## TO DO
Could you write out the lines below exactly, beginning with the first and finishing with the one that contains "Energieverbrauch (in kWh/a)</div>"?
******
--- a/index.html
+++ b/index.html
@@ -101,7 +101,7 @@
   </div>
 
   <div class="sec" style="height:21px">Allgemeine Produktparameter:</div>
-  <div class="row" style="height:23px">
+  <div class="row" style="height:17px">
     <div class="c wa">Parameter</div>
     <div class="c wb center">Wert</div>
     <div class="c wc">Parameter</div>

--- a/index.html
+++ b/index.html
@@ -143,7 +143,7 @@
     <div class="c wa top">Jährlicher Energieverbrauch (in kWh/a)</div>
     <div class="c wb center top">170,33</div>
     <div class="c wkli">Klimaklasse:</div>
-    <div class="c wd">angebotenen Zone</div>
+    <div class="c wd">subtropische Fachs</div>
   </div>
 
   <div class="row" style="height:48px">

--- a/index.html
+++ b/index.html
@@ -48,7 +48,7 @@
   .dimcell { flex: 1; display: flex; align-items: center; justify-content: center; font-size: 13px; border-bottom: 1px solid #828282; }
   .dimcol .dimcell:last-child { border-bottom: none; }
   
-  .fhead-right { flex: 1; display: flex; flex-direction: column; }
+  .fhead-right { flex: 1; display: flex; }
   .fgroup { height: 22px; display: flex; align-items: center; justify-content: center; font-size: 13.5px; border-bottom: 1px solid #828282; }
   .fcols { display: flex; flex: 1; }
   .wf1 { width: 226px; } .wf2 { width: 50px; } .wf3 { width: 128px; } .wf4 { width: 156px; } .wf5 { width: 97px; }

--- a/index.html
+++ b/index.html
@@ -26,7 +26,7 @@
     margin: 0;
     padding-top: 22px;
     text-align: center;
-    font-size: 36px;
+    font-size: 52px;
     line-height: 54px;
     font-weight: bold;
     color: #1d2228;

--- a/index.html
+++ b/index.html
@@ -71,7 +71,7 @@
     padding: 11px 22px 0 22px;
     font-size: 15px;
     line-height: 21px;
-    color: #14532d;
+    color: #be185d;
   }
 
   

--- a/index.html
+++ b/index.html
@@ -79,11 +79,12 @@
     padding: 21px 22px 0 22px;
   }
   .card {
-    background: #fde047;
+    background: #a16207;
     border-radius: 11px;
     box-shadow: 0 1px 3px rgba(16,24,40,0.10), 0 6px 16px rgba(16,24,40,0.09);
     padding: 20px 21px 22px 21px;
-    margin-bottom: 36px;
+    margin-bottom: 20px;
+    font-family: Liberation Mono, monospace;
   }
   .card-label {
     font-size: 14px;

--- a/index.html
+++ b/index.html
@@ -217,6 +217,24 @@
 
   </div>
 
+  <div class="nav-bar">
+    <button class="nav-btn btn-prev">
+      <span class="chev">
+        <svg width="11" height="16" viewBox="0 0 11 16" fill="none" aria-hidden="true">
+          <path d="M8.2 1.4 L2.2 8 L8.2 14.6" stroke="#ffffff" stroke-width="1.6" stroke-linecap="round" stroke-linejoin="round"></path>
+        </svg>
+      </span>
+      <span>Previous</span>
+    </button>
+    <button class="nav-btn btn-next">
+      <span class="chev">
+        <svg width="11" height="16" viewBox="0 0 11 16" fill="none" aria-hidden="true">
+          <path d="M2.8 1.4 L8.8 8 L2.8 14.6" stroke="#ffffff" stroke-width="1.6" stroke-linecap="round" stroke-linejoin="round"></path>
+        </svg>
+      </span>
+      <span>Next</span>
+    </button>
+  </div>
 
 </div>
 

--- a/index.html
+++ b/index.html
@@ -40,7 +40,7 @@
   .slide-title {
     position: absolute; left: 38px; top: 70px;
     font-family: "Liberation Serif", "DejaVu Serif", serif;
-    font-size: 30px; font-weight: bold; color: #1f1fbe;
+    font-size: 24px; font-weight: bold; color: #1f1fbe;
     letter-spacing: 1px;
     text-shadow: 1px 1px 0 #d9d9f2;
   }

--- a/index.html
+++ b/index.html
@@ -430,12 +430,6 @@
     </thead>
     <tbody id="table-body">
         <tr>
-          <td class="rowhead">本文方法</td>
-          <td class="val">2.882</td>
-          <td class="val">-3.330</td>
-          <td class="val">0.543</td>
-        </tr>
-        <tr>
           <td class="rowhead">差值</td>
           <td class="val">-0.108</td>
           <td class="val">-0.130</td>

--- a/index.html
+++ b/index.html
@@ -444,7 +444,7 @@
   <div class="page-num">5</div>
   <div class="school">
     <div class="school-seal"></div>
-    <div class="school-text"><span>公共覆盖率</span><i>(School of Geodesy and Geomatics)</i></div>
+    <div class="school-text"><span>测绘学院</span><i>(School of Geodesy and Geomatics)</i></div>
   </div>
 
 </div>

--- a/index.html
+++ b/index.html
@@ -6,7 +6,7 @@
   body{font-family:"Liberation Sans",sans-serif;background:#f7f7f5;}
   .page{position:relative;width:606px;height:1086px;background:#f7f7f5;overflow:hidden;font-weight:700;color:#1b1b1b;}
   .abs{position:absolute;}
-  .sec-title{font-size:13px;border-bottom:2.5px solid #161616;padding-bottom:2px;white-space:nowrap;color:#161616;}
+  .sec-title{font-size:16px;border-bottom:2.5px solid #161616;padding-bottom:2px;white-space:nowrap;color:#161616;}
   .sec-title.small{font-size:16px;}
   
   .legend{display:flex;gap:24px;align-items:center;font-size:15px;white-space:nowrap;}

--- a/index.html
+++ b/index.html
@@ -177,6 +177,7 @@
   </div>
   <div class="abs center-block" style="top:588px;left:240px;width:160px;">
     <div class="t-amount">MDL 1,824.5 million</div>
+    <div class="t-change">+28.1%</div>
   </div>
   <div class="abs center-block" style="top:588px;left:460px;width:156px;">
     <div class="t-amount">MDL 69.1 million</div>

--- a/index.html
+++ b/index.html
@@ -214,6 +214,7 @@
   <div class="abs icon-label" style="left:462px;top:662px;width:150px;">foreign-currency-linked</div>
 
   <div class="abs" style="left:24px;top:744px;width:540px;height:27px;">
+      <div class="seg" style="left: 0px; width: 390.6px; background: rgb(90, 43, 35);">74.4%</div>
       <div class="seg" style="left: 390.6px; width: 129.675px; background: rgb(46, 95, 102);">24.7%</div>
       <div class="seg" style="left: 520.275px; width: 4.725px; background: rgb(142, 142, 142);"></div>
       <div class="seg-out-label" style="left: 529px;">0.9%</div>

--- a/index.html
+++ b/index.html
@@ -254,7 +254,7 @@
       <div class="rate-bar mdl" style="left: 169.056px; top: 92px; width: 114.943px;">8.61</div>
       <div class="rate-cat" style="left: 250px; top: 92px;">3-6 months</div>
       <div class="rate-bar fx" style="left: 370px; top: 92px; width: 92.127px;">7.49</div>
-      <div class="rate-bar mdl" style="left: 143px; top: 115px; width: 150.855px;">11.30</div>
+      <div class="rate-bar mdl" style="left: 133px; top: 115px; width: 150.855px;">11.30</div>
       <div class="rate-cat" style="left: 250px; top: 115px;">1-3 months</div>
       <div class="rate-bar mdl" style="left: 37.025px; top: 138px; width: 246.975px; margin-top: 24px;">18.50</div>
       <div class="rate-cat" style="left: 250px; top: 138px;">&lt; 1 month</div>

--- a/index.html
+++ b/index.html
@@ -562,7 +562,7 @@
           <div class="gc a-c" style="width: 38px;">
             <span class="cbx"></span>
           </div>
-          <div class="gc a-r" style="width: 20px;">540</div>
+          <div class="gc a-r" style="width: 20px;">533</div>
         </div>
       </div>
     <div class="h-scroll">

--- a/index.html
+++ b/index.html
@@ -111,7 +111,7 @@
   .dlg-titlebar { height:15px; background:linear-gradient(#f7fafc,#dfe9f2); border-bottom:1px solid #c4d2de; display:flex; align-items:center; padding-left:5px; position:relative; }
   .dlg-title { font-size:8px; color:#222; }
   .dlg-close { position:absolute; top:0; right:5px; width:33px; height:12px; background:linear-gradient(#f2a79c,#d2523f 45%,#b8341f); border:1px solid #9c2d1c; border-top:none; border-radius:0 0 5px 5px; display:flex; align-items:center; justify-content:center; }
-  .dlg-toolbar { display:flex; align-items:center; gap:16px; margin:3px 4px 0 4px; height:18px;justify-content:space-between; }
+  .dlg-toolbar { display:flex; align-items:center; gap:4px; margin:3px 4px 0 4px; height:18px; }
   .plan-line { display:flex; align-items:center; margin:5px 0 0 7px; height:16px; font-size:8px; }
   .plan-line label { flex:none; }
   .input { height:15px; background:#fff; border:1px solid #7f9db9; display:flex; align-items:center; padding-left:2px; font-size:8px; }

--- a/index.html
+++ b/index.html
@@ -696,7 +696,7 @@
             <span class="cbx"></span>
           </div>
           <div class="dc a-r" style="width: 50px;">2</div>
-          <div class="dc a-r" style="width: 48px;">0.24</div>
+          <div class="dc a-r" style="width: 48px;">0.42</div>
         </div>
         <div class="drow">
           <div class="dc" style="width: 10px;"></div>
******
## RESULT OF THIS EXERCISE
--- a/index.html
+++ b/index.html
@@ -101,7 +101,7 @@
   </div>
 
   <div class="sec" style="height:21px">Allgemeine Produktparameter:</div>
-  <div class="row" style="height:23px">
+  <div class="row" style="height:17px">
     <div class="c wa">Parameter</div>
     <div class="c wb center">Wert</div>
     <div class="c wc">Parameter</div>

--- a/index.html
+++ b/index.html
@@ -143,7 +143,7 @@
     <div class="c wa top">Jährlicher Energieverbrauch (in kWh/a)</div>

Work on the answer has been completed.